Blimey! Where to start on a thread like this?

Where to start with addressing a climate emergency!

Some things we can do straight away:
* Take robust action to get better-insulated homes
* Electrify transport - including cars, because they can be charged overnight when there is spare grid capacity.
* Improve public transport, and penalise modes with a heavier carbon footprint once the alternative is in place

I've done the first, and taken other measures to reduce my power usage, and agree with the third, including the order in which carrot and stick are applied.

With the second, I would also love for all transport to be electric. But will there still be spare grid capacity at night with 22 million electric cars plugged in, plus every mobile phone, tablet, laptop, anything else with a rechargeable battery? Somehow, I feel we will find that off-peak moves to the middle of the day rather than the night.

Quote
The next steps are where it gets tricky: if only we'd gone all-nuclear, like the French did, then we'd have no concerns - other than finding the infinite amount of money needed to look after deadly poison forever. Solar and wind energy are of limited use without high-capacity grid storage, but does that mean we shouldn't install any until we've got that sorted out?

Working backwards, I agree that we should do whatever we can to sort things out pending a solution. Solar seems to work fairly well, with the serious drawback of not working at night, but every watt produced by the sun is one less needed from coal or gas. Despite that limitation, there are still plenty of publicly owned rooftops which could be the next step, rather than coating the rest of the countryside with them.

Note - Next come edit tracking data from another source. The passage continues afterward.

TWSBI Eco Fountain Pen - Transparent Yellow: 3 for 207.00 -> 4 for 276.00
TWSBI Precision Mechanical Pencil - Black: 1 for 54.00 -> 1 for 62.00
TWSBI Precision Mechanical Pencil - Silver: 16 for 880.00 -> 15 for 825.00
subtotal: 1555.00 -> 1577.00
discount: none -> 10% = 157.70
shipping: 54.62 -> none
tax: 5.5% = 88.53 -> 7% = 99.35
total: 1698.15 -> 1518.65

Offshore wind too can help, but again needs to be in the right place. Onshore wind much less so. You can't put wind turbines in cities because lots of people would complain about the noise, the effect on the TV signal and the bits dropping off occasionally, and in any case, there isn't much wind in cities. So they get stuck next to formerly quaint villages in the countryside, with the locals called NIMBYs if they object. They take up a lot of land for what they produce, which is unpredictable. Storage is something of a myth. Even if there was sufficient batteries, we would be storing renewable energy for the sake of it while burning more gas. A bit like putting £100 a month into a savings account at 1% while adding £100 to your credit card bill at 20%, but in carbon terms rather than cash.

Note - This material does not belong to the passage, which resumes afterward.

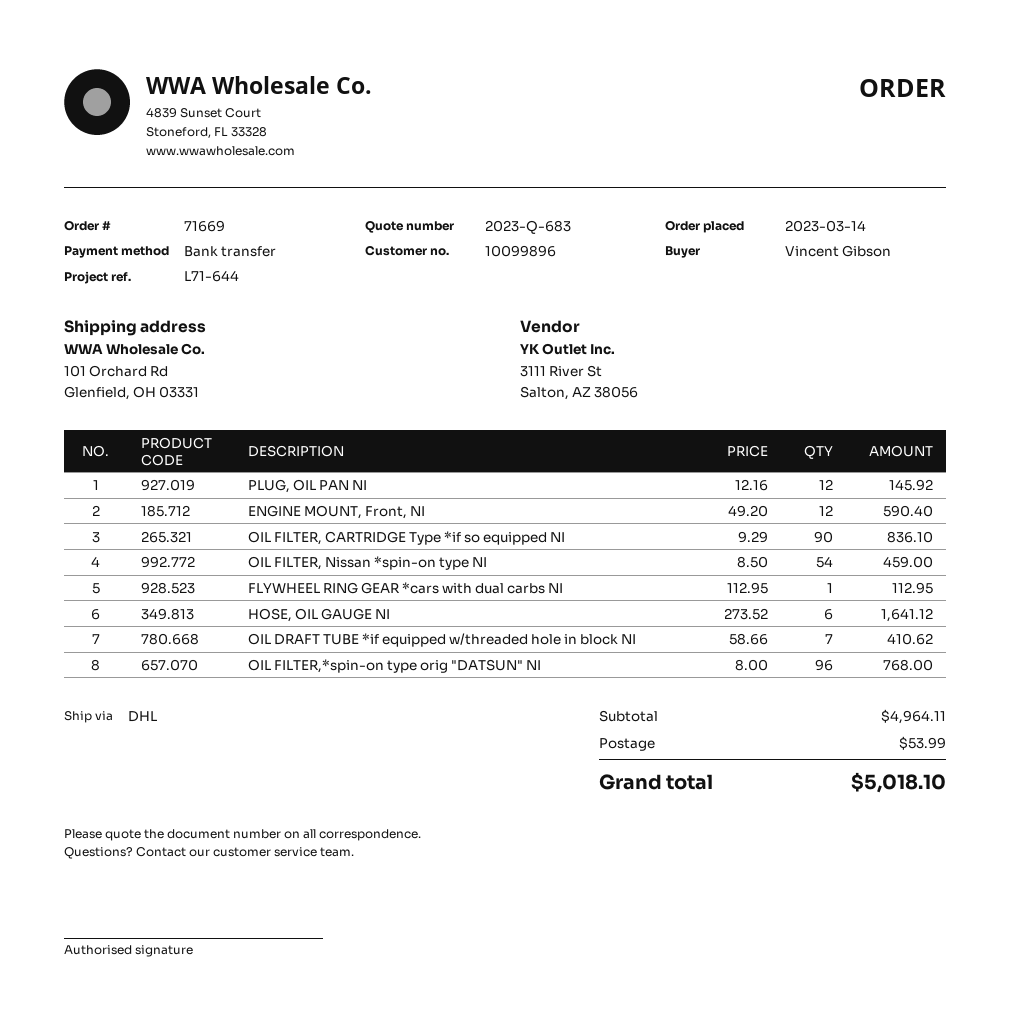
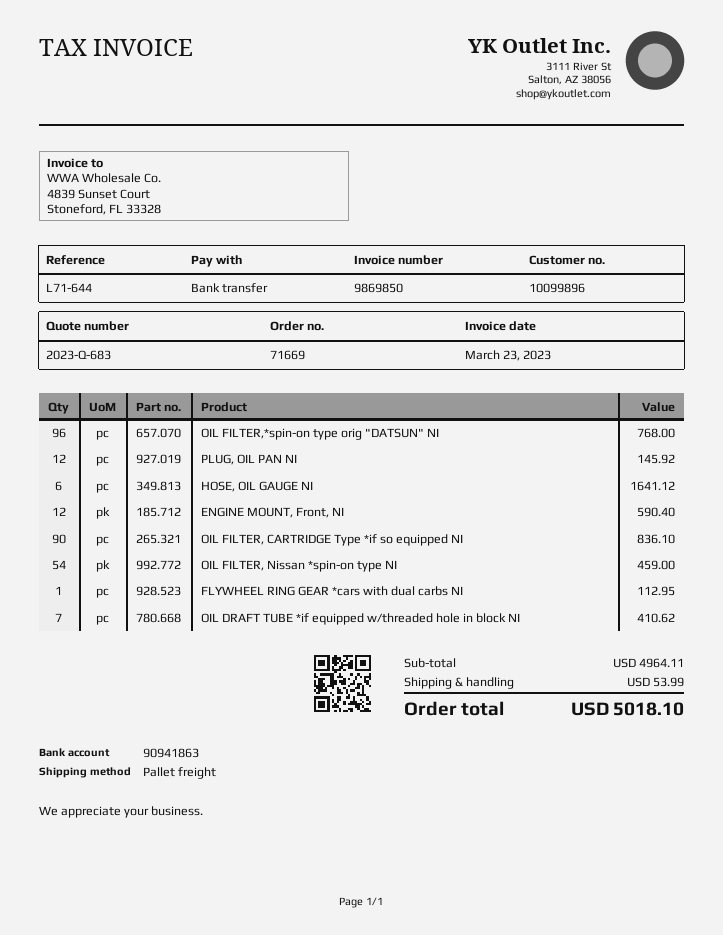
shipping method: DHL -> pallet freight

Wind turbines are a sign of our problems rather than a solution. The big issue with renewables is the way government incentivises companies. Any money offered is immediately snapped up, with lobbying for more before any work on the current round has even started. Government thinks something is a good idea because a select committee has heard evidence and thinks it's a good idea, this applying even when members of said select committee or family members have interests in the particular technology under discussion. The bigest example of incentive driving perverse behaviour was probably biomass replacing coal in power stations - all very well when using waste wood or plant material, but much less green when it involves shipping kiln-dried pellets of wood from trees specially felled, from Canada and the US. Even the government eventually saw that as bad.

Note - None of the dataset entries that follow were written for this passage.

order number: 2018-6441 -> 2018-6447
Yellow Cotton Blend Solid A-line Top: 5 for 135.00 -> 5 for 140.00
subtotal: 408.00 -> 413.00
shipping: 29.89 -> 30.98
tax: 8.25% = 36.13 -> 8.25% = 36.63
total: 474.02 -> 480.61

Which leaves nuclear. It doesn't have to be uranium in the reactor. Britain was once at the forefront of research into using thorium as the fuel instead. But we needed plutonium for bombs, and you can't get that from thorium, so our first generation of reactors ran on refined uranium. It decays, and all the bits that fall off hit other bits that fall off until you get a chain reaction, at which time it becomes self-sustaining and generates a lot of heat. Trouble is that left to its own devices, it would run away with itself and melt down, so it has to be moderated. Graphite rods are often used, but if something goes wrong, we are back to the melting scenario.

Thorium is one before uranium in the periodic table, and is a lot more abundant. As a fuel, it doesn't need refinement like uranium. It is less radioactive, and if you put a lot of it in one place, not much will happen. In a reactor, it needs a seed - a small portion of uranium or plutonium, which could come from nuclear waste piles. Then it starts to react like uranium, with some of it actually becoming uranium temporarily. But take the seed element out, and it stops reacting. It can be used as a molten salt - a compound of thorium with something to start it reacting becomes so hot that it melts, and can then be pumped through heat exchangers to proving steam for turbines. But if it overheats, it melts a plug, drains into a pan, and cools down again. In the process, the thorium is consumed, leaving far less radioactive waste, and of a far lower half-life. The current leaders in research are China, India, and Norway. Some reading here.

A curious fact. Nuclear is seen as dangerous, wind as cuddly. Yet nobody has died in a nuclear accident in Britain in the past decade - probably much longer - but 3 people died in wind power accidents in the same period. It's still a lot safer than coal globally though.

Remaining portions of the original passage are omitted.